Front-end code change data:
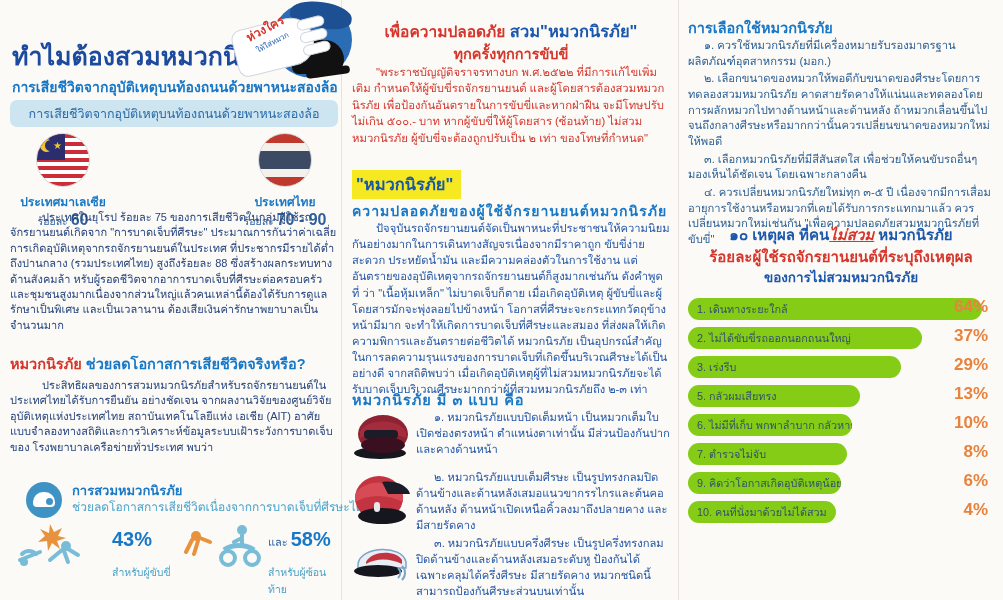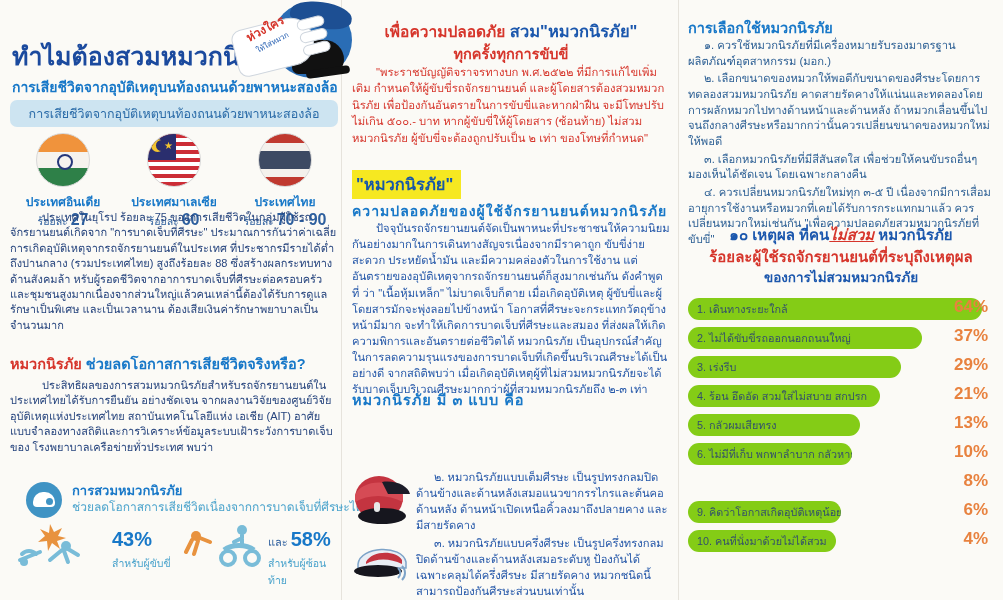--- a/index.html
+++ b/index.html
@@ -35,21 +35,21 @@
   .helmet-badge{position:absolute;left:16px;top:2px;width:36px;height:36px;border-radius:50%;background:#3f93c4;}
   .helmet-badge .shell{position:absolute;left:7px;top:10px;width:22px;height:15px;background:#ffffff;border-radius:10px 10px 4px 4px;}
   .helmet-badge .visor{position:absolute;left:20px;top:16px;width:7px;height:7px;border-radius:50%;background:#3f93c4;}
   .infobox-title{position:absolute;left:62px;top:0;font-size:13px;font-weight:bold;color:#1878c8;}
   .infobox-sub{position:absolute;left:62px;top:17px;font-size:12px;color:#4aa3cc;white-space:nowrap;}
   .stats-row{position:absolute;left:6px;top:40px;width:322px;height:52px;}
   .crash-svg{position:absolute;top:2px;}
   .stat{position:absolute;top:8px;}
   .stat .val{font-size:20px;font-weight:bold;color:#1878c8;}
   .stat .val small{font-size:11px;font-weight:normal;color:#2d5f9e;margin-right:3px;}
-  .stat .lbl{font-size:10.5px;color:#4aa3cc;margin-top:4px;}
+  .stat .lbl{font-size:10.5px;color:#4aa3cc;margin-top:13px;}
   
   #col-mid{position:absolute;left:352px;top:0;width:320px;height:600px;}
   .mid-head{position:absolute;left:0;top:20px;width:318px;text-align:center;line-height:1.35;}
   .mid-head .r{color:#d6352b;font-size:15.5px;font-weight:bold;}
   .mid-head .b{color:#1b57ad;font-size:16.5px;font-weight:bold;}
   .mid-head .l2{color:#d6352b;font-size:14.5px;font-weight:bold;}
   #law-para{left:0;top:64px;width:318px;color:#d6352b;text-indent:24px;line-height:1.45;font-size:11.3px;}
   .yellow-tag{position:absolute;left:0;top:170px;display:inline-block;background:#f6e821;color:#1757a8;font-size:16.5px;font-weight:bold;padding:1px 8px 2px 4px;}
   .safety-heading{position:absolute;left:0;top:200px;font-size:14px;font-weight:bold;color:#1878c8;letter-spacing:1px;white-space:nowrap;}
   #safety-para{left:0;top:220px;width:318px;color:#2356a8;text-indent:24px;line-height:1.44;font-size:11.2px;}
@@ -90,27 +90,20 @@
   <div class="fold" style="left:341px"></div>
   <div class="fold" style="left:678px"></div>
 
   <div id="col-left">
     <div class="main-title">ทำไมต้องสวมหมวกนิรภัย</div>
     <div class="main-subtitle">การเสียชีวิตจากอุบัติเหตุบนท้องถนนด้วยพาหนะสองล้อ</div>
     <div class="banner">การเสียชีวิตจากอุบัติเหตุบนท้องถนนด้วยพาหนะสองล้อ</div>
 
     <div class="flags-row">
       <div class="flag-item">
-        <div class="flag-circle flag-india">
-            <div class="chakra"></div>
-          </div>
-        <div class="flag-country">ประเทศอินเดีย</div>
-        <div class="flag-percent"><span>ร้อยละ</span> <b>27</b></div>
-      </div>
-      <div class="flag-item">
         <div class="flag-circle flag-malaysia">
           <div class="my-canton">
             <div class="my-moon"></div>
             <div class="my-moon-cut"></div>
             <div class="my-star">★</div>
           </div>
         </div>
         <div class="flag-country">ประเทศมาเลเซีย</div>
         <div class="flag-percent"><span>ร้อยละ</span> <b>60</b></div>
       </div>
@@ -188,20 +181,32 @@
       <span class="r">เพื่อความปลอดภัย</span>
       <span class="b">สวม"หมวกนิรภัย"</span><br>
       <span class="l2">ทุกครั้งทุกการขับขี่</span>
     </div>
     <div id="law-para" class="body-para">"พระราชบัญญัติจราจรทางบก พ.ศ.๒๕๒๒ ที่มีการแก้ไขเพิ่มเติม กำหนดให้ผู้ขับขี่รถจักรยานยนต์ และผู้โดยสารต้องสวมหมวกนิรภัย เพื่อป้องกันอันตรายในการขับขี่และหากฝ่าฝืน จะมีโทษปรับไม่เกิน ๕๐๐.- บาท หากผู้ขับขี่ให้ผู้โดยสาร (ซ้อนท้าย) ไม่สวมหมวกนิรภัย ผู้ขับขี่จะต้องถูกปรับเป็น ๒ เท่า ของโทษที่กำหนด"</div>
     <div class="yellow-tag">"หมวกนิรภัย"</div>
     <div class="safety-heading">ความปลอดภัยของผู้ใช้จักรยานยนต์หมวกนิรภัย</div>
     <div id="safety-para" class="body-para">ปัจจุบันรถจักรยานยนต์จัดเป็นพาหนะที่ประชาชนให้ความนิยมกันอย่างมากในการเดินทางสัญจรเนื่องจากมีราคาถูก ขับขี่ง่าย สะดวก ประหยัดน้ำมัน และมีความคล่องตัวในการใช้งาน แต่อันตรายของอุบัติเหตุจากรถจักรยานยนต์ก็สูงมากเช่นกัน ดังคำพูดที่ ว่า "เนื้อหุ้มเหล็ก" ไม่บาดเจ็บก็ตาย เมื่อเกิดอุบัติเหตุ ผู้ขับขี่และผู้โดยสารมักจะพุ่งลอยไปข้างหน้า โอกาสที่ศีรษะจะกระแทกวัตถุข้างหน้ามีมาก จะทำให้เกิดการบาดเจ็บที่ศีรษะและสมอง ที่ส่งผลให้เกิดความพิการและอันตรายต่อชีวิตได้ หมวกนิรภัย เป็นอุปกรณ์สำคัญในการลดความรุนแรงของการบาดเจ็บที่เกิดขึ้นบริเวณศีรษะได้เป็นอย่างดี จากสถิติพบว่า เมื่อเกิดอุบัติเหตุผู้ที่ไม่สวมหมวกนิรภัยจะได้รับบาดเจ็บบริเวณศีรษะมากกว่าผู้ที่สวมหมวกนิรภัยถึง ๒-๓ เท่า</div>
     <div class="types-heading">หมวกนิรภัย มี ๓ แบบ คือ</div>
 
+    <div class="type-row" style="top:410px">
+      <div class="type-img">
+        <svg width="60" height="48" viewBox="0 0 60 48">
+          <ellipse cx="31" cy="22" rx="25" ry="19" fill="#8e2433"></ellipse>
+          <path d="M8 20 C14 6 48 6 54 20 L54 26 C40 20 20 20 8 26 Z" fill="#a52c3c"></path>
+          <rect x="12" y="18" width="34" height="9" rx="4" fill="#1c1c28"></rect>
+          <ellipse cx="28" cy="41" rx="26" ry="6" fill="#16161e"></ellipse>
+          <ellipse cx="31" cy="33" rx="22" ry="8" fill="#3a1020"></ellipse>
+        </svg>
+      </div>
+      <div class="type-text">๑. หมวกนิรภัยแบบปิดเต็มหน้า เป็นหมวกเต็มใบเปิดช่องตรงหน้า ตำแหน่งตาเท่านั้น มีส่วนป้องกันปากและคางด้านหน้า</div>
+    </div>
     <div class="type-row" style="top:470px">
       <div class="type-img">
         <svg width="60" height="54" viewBox="0 0 60 54">
           <ellipse cx="27" cy="26" rx="24" ry="22" fill="#c43440"></ellipse>
           <path d="M3 24 C8 6 46 6 51 24 L51 30 C36 22 16 22 3 30 Z" fill="#d64b55"></path>
           <path d="M30 10 C44 8 56 14 58 22 L36 22 Z" fill="#1c1c28"></path>
           <ellipse cx="30" cy="44" rx="24" ry="8" fill="#16161e"></ellipse>
           <rect x="22" y="30" width="6" height="10" rx="3" fill="#e8e8e8"></rect>
         </svg>
       </div>
@@ -242,32 +247,29 @@
         </div>
       <div class="reason-row">
           <div class="reason-bar" style="width: 76.45%;">2. ไม่ได้ขับขี่รถออกนอกถนนใหญ่</div>
           <div class="reason-pct">37%</div>
         </div>
       <div class="reason-row">
           <div class="reason-bar" style="width: 69.65%;">3. เร่งรีบ</div>
           <div class="reason-pct">29%</div>
         </div>
       <div class="reason-row">
-          <div class="reason-bar" style="width: 62.85%;">4. ร้อน อึดอัด สวมใส่ไม่สบาย สกปรก</div>
-          <div class="reason-pct">21%</div>
-        </div>
-      <div class="reason-row">
           <div class="reason-bar" style="width: 56.05%;">5. กลัวผมเสียทรง</div>
           <div class="reason-pct">13%</div>
         </div>
       <div class="reason-row">
           <div class="reason-bar" style="width: 53.5%;">6. ไม่มีที่เก็บ พกพาลำบาก กลัวหาย</div>
           <div class="reason-pct">10%</div>
         </div>
       <div class="reason-row">
+          <div class="reason-bar" style="width: 51.8%;">7. ตำรวจไม่จับ</div>
           <div class="reason-pct">8%</div>
         </div>
       <div class="reason-row">
           <div class="reason-bar" style="width: 50.1%;">9. คิดว่าโอกาสเกิดอุบัติเหตุน้อย</div>
           <div class="reason-pct">6%</div>
         </div>
       <div class="reason-row">
           <div class="reason-bar" style="width: 48.4%;">10. คนที่นั่งมาด้วยไม่ได้สวม</div>
           <div class="reason-pct">4%</div>
         </div>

What to work on: Examine the records above and state the number of lines that include "yellow", with no further text.

Written solution: 2